### About this task
Would you please reproduce all the entries exactly, leaving the pictures out?

### Data under study
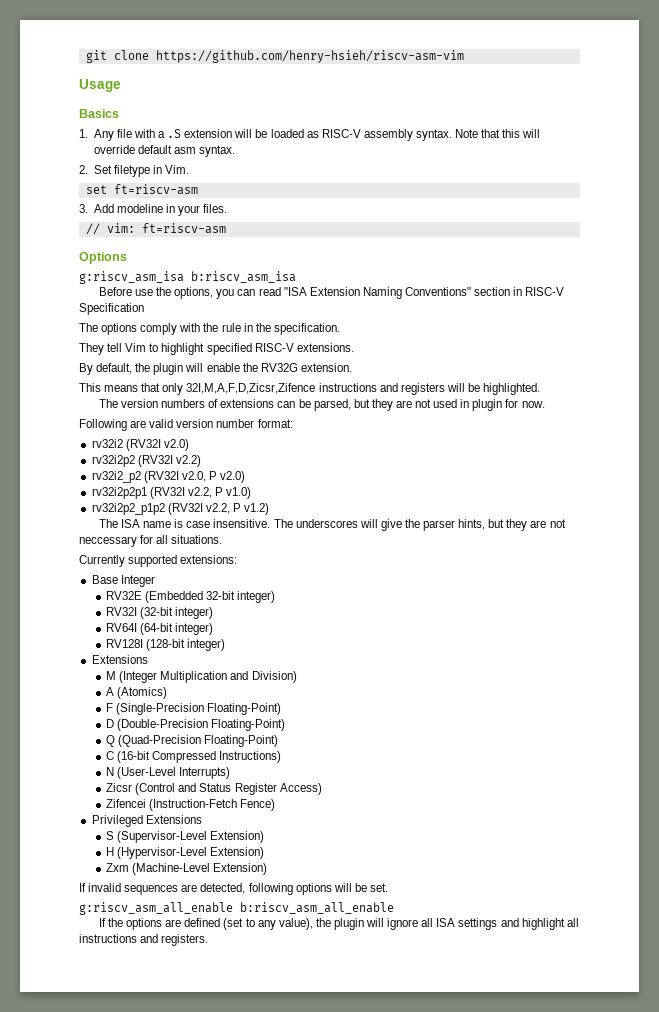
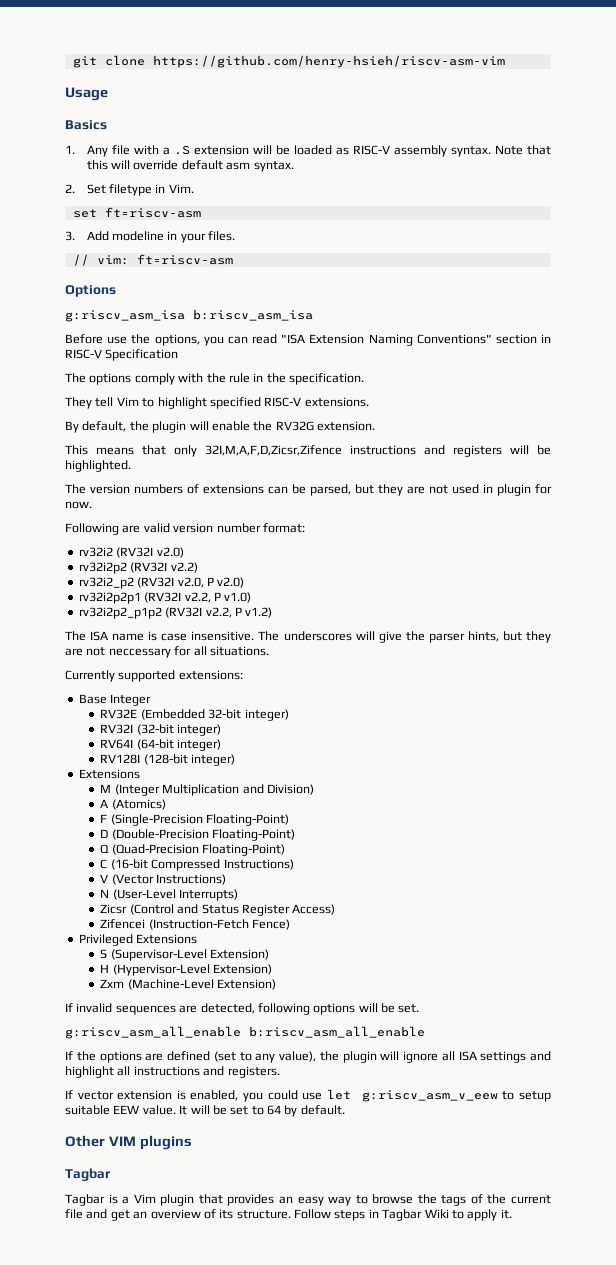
(282, 757) none -> [100,874,227,885] // V (Vector Instructions)
(209, 940) none -> [65,1089,551,1102] [65,1105,345,1117] [65,1135,192,1150] [65,1168,111,1181] [65,1194,551,1206] [65,1209,512,1221] // If vector extension is enabled, you could use let g:riscv_asm_v_eew to setup suitable EEW value. It will be set to 64 by default. // Other VIM plugins // Tagbar // Tagbar is a Vim plugin that provides an easy way to browse the tags of the current file and get an overview of its structure. Follow steps in Tagbar Wiki to apply it.

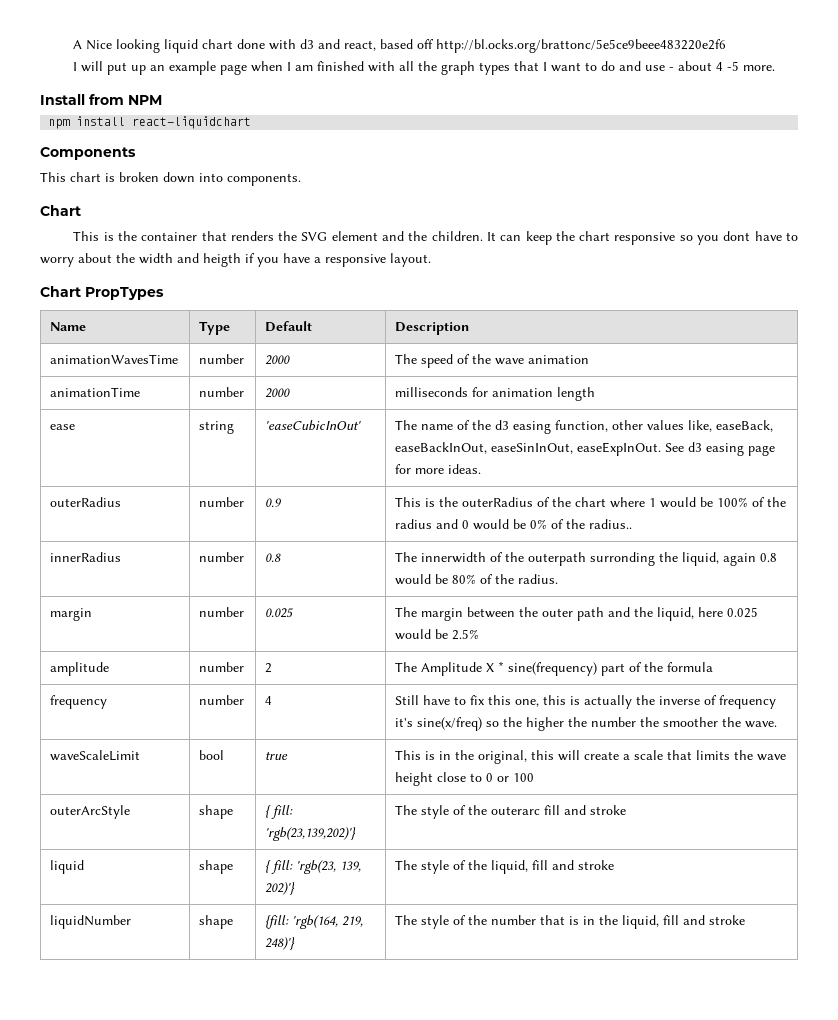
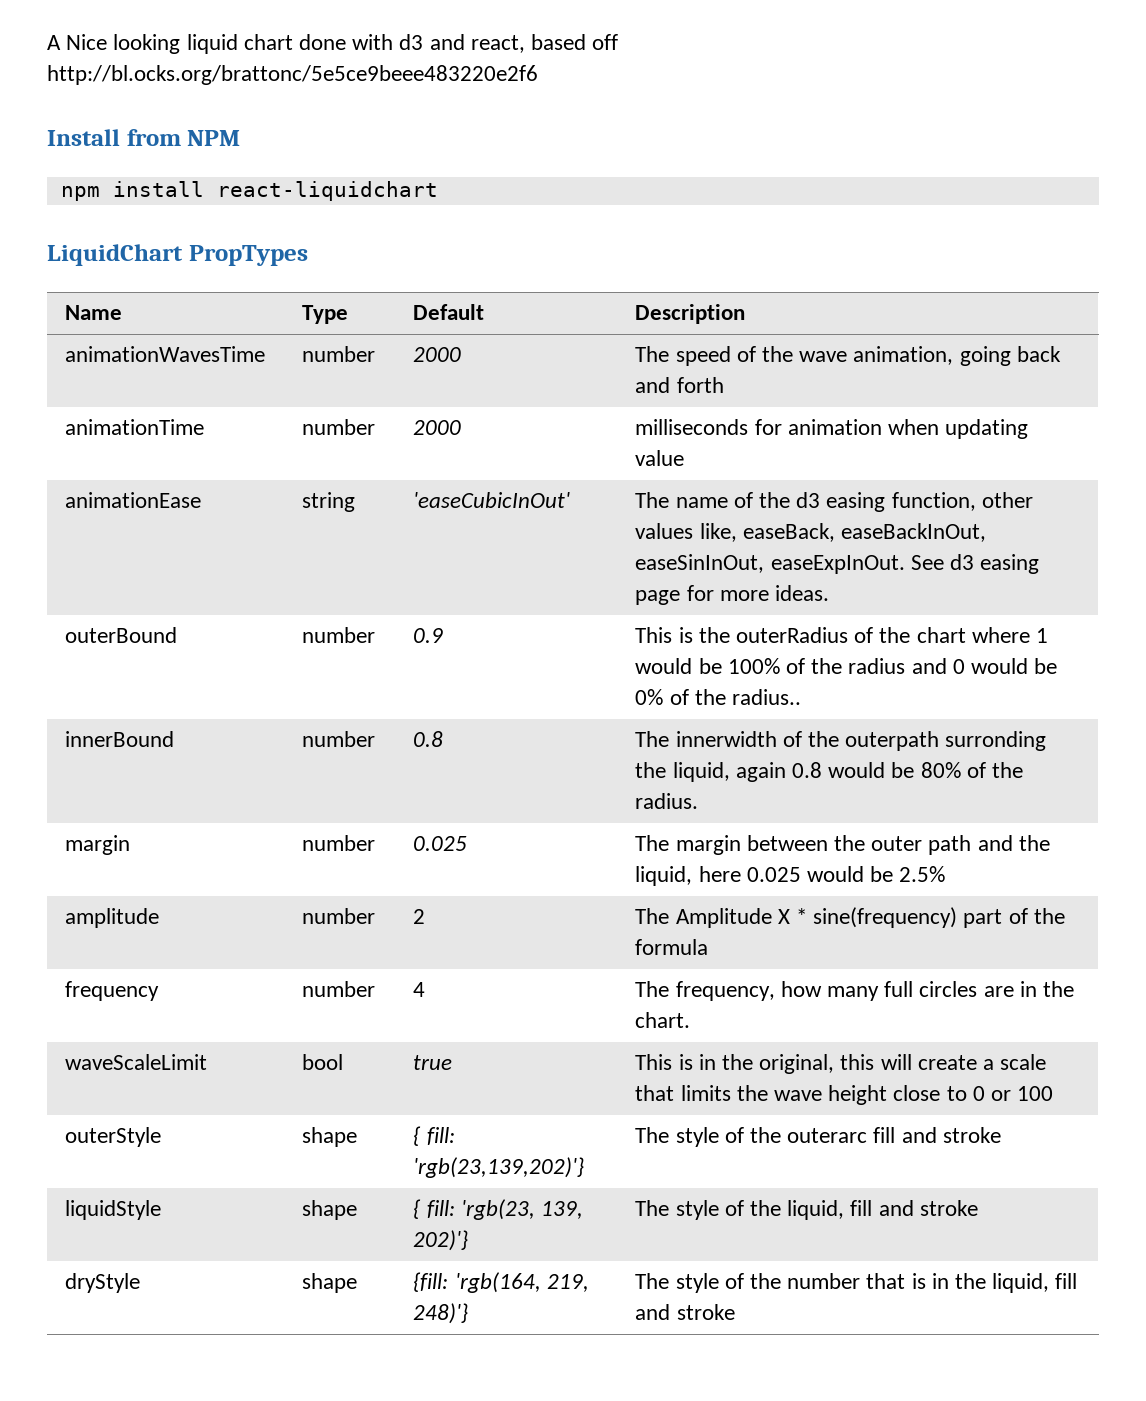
[73,61,776,75] // I will put up an example page when I am finished with all the graph types that I want to do and use - about 4 -5 more. -> (538, 75) none
[40,147,136,160] [40,172,301,186] [40,205,81,216] [73,231,799,245] [40,253,431,267] [40,286,81,297] Components // This chart is broken down into components. // Chart // This is the container that renders the SVG element and the children. It can keep the chart responsive so you dont have to worry about the width and heigth if you have a responsive layout. // Chart -> [47,244,183,266] LiquidChart
[528,355,590,364] animation -> [853,346,1061,366] [635,377,724,393] animation, going back and forth
[557,387,596,401] [50,424,76,430] length // ease -> [887,419,1029,439] [635,450,685,466] [65,492,202,508] when updating value // animationEase
[50,497,122,507] outerRadius -> [65,627,178,643] outerBound
[50,552,122,562] innerRadius -> [65,731,175,747] innerBound
[395,695,777,709] [395,717,778,731] Still have to fix this one, this is actually the inverse of frequency it's sine(x/freq) so the higher the number the smoother the wave. -> [635,981,1074,1001] [635,1012,691,1028] The frequency, how many full circles are in the chart.
[50,805,131,819] outerArcStyle -> [65,1127,162,1147] outerStyle
[50,860,85,874] liquid -> [65,1200,162,1220] liquidStyle
[50,915,132,929] liquidNumber -> [65,1273,141,1293] dryStyle

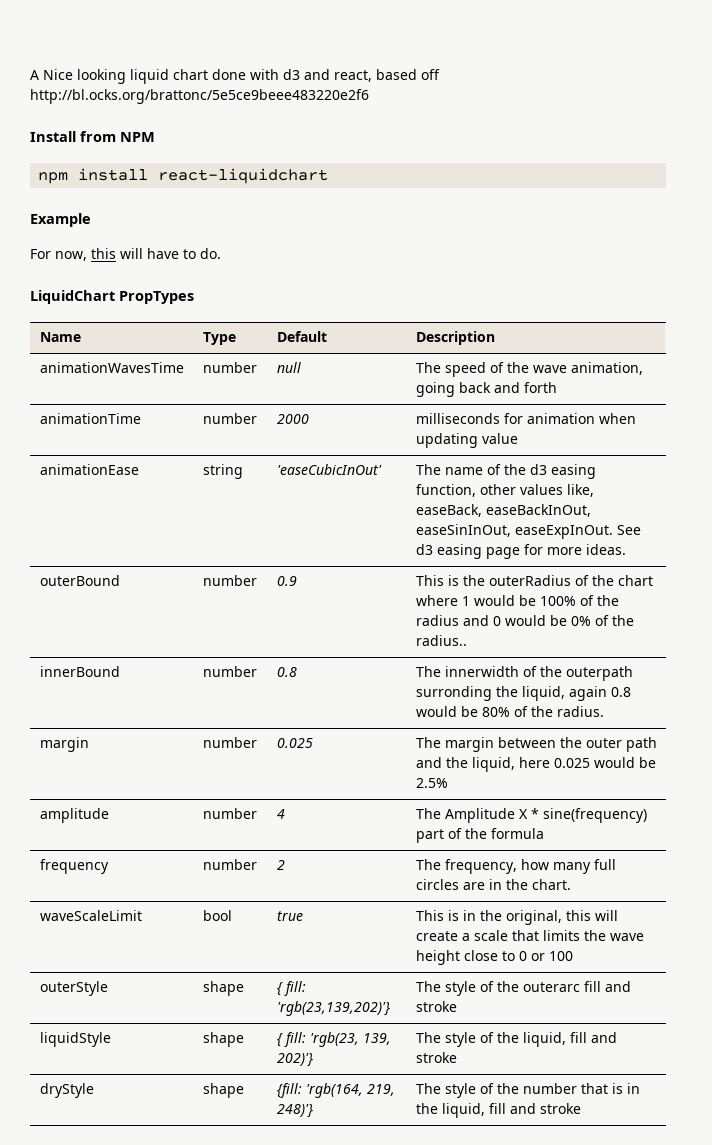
(438, 191) none -> [30,213,91,227] [30,248,221,261] // Example // For now, this will have to do.
[413,347,462,362] 2000 -> [276,362,301,373] null
[413,909,426,924] 2 -> [276,809,285,819] 4
[413,982,426,997] 4 -> [276,860,285,870] 2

### Result for this exercise
(282, 757) none -> [100,874,227,885] // V (Vector Instructions)
(209, 940) none -> [65,1089,551,1102] [65,1105,345,1117] [65,1135,192,1150] [65,1168,111,1181] [65,1194,551,1206] [65,1209,512,1221] // If vector extension is enabled, you could use let g:riscv_asm_v_eew to setup suitable EEW value. It will be set to 64 by default. // Other VIM plugins // Tagbar // Tagbar is a Vim plugin that provides an easy way to browse the tags of the current file and get an overview of its structure. Follow steps in Tagbar Wiki to apply it.

[73,61,776,75] // I will put up an example page when I am finished with all the graph types that I want to do and use - about 4 -5 more. -> (538, 75) none
[40,147,136,160] [40,172,301,186] [40,205,81,216] [73,231,799,245] [40,253,431,267] [40,286,81,297] Components // This chart is broken down into components. // Chart // This is the container that renders the SVG element and the children. It can keep the chart responsive so you dont have to worry about the width and heigth if you have a responsive layout. // Chart -> [47,244,183,266] LiquidChart
[528,355,590,364] animation -> [853,346,1061,366] [635,377,724,393] animation, going back and forth
[557,387,596,401] [50,424,76,430] length // ease -> [887,419,1029,439] [635,450,685,466] [65,492,202,508] when updating value // animationEase
[50,497,122,507] outerRadius -> [65,627,178,643] outerBound
[50,552,122,562] innerRadius -> [65,731,175,747] innerBound
[395,695,777,709] [395,717,778,731] Still have to fix this one, this is actually the inverse of frequency it's sine(x/freq) so the higher the number the smoother the wave. -> [635,981,1074,1001] [635,1012,691,1028] The frequency, how many full circles are in the chart.
[50,805,131,819] outerArcStyle -> [65,1127,162,1147] outerStyle
[50,860,85,874] liquid -> [65,1200,162,1220] liquidStyle
[50,915,132,929] liquidNumber -> [65,1273,141,1293] dryStyle

(438, 191) none -> [30,213,91,227] [30,248,221,261] // Example // For now, this will have to do.
[413,347,462,362] 2000 -> [276,362,301,373] null
[413,909,426,924] 2 -> [276,809,285,819] 4
[413,982,426,997] 4 -> [276,860,285,870] 2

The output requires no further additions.